> [Assignment]:
Tally the lines below that include "LittleEndian" and give only the total.

________________________

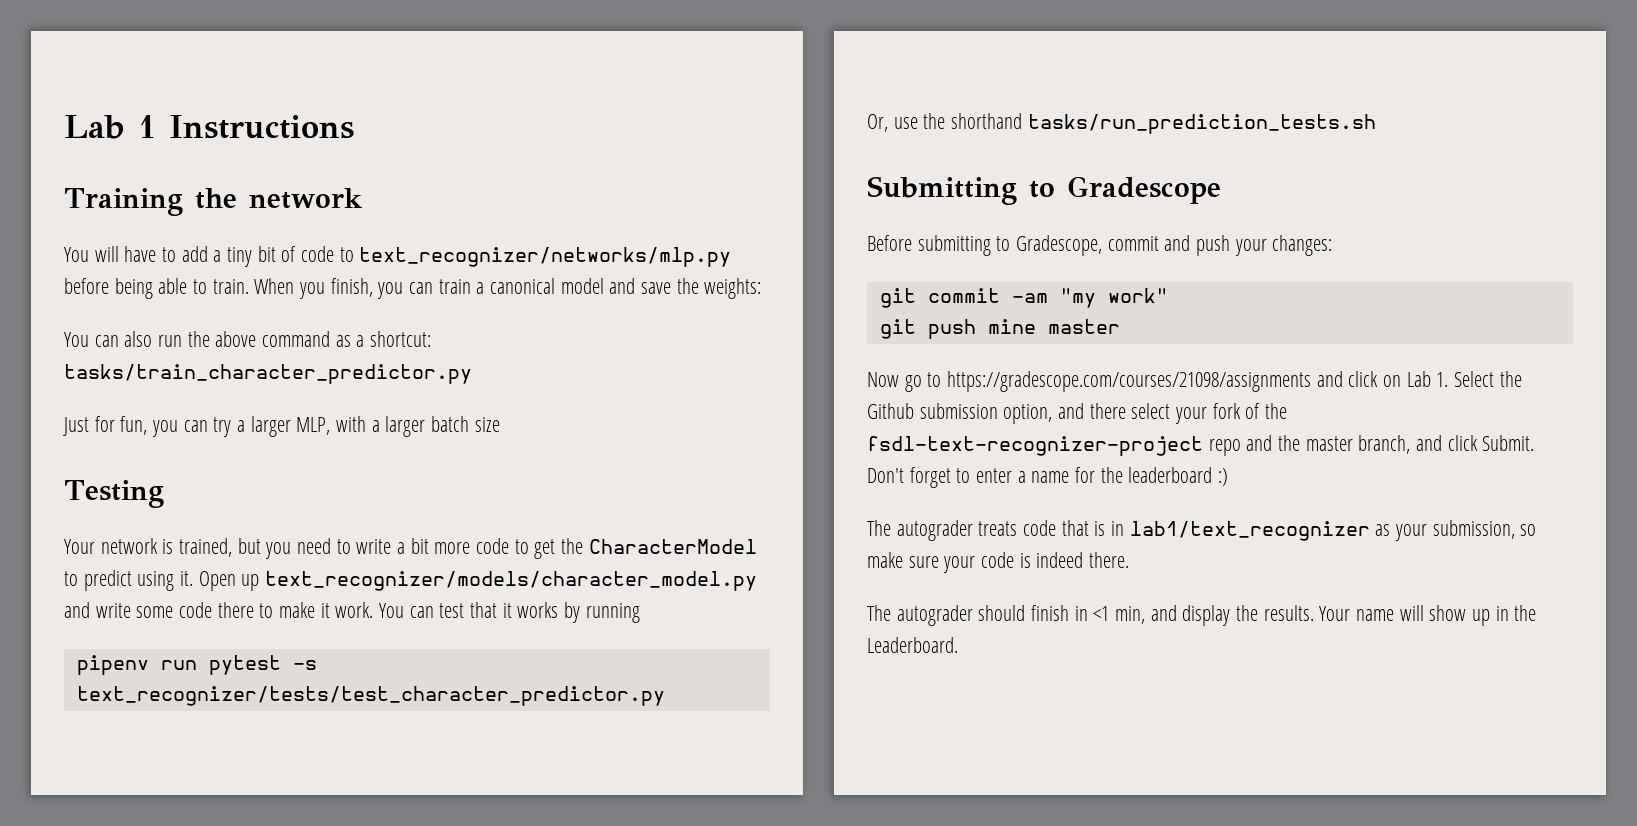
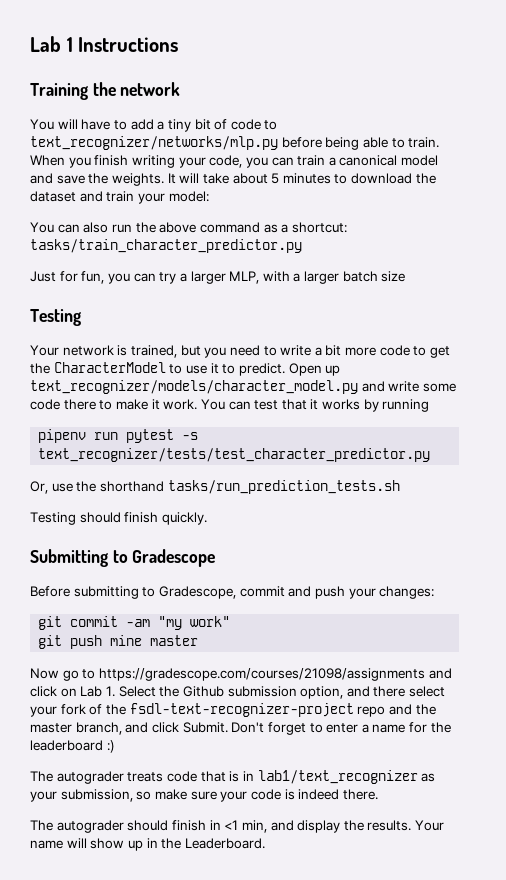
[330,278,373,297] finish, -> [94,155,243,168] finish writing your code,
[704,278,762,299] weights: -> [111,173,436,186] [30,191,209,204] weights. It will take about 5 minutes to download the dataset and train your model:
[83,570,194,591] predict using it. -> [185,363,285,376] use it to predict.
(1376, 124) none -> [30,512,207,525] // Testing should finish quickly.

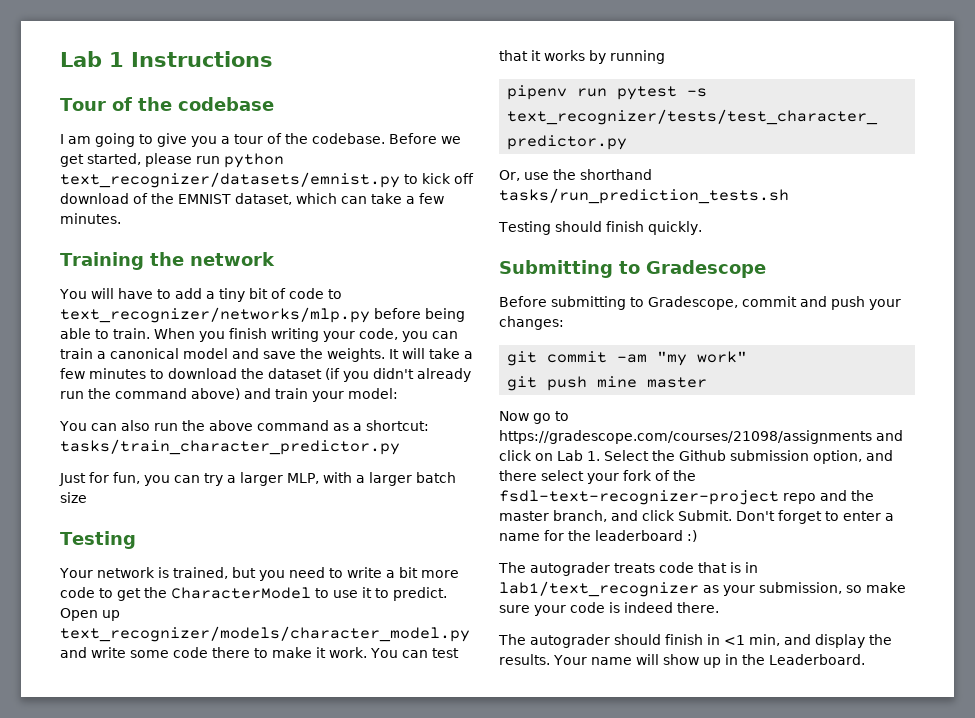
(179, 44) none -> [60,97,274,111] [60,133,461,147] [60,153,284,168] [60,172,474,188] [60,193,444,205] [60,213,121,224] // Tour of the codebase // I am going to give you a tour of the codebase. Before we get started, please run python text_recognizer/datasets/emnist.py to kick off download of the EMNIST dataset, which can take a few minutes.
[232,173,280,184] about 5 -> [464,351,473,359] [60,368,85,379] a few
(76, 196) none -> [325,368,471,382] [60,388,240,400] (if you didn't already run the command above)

________________________

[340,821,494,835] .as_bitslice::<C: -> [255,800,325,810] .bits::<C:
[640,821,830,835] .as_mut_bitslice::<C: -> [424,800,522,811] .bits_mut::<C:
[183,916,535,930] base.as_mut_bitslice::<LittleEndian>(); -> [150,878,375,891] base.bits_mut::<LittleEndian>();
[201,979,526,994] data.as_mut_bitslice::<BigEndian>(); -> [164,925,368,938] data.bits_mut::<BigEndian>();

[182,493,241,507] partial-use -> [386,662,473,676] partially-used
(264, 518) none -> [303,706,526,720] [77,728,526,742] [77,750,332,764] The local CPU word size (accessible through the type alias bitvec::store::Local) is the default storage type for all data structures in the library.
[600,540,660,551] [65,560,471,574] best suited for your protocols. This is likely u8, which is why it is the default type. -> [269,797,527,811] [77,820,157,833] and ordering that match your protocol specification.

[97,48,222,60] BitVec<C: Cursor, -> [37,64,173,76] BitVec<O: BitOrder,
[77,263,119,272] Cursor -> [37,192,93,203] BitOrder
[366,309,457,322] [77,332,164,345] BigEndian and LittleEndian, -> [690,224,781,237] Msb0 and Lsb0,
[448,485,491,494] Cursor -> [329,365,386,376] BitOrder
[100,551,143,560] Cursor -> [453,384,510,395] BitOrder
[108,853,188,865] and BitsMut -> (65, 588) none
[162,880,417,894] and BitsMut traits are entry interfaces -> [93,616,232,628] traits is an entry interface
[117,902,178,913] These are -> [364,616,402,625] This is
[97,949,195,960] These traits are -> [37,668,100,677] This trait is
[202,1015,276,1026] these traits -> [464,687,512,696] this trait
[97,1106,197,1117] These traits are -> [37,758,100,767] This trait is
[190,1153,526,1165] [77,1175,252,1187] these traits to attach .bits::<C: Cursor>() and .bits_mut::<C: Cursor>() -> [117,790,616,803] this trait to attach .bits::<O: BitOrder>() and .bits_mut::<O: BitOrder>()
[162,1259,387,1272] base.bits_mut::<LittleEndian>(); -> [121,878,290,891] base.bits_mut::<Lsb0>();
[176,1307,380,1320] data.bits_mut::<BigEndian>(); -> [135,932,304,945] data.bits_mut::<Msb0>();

________________________

> [Answer section]:
3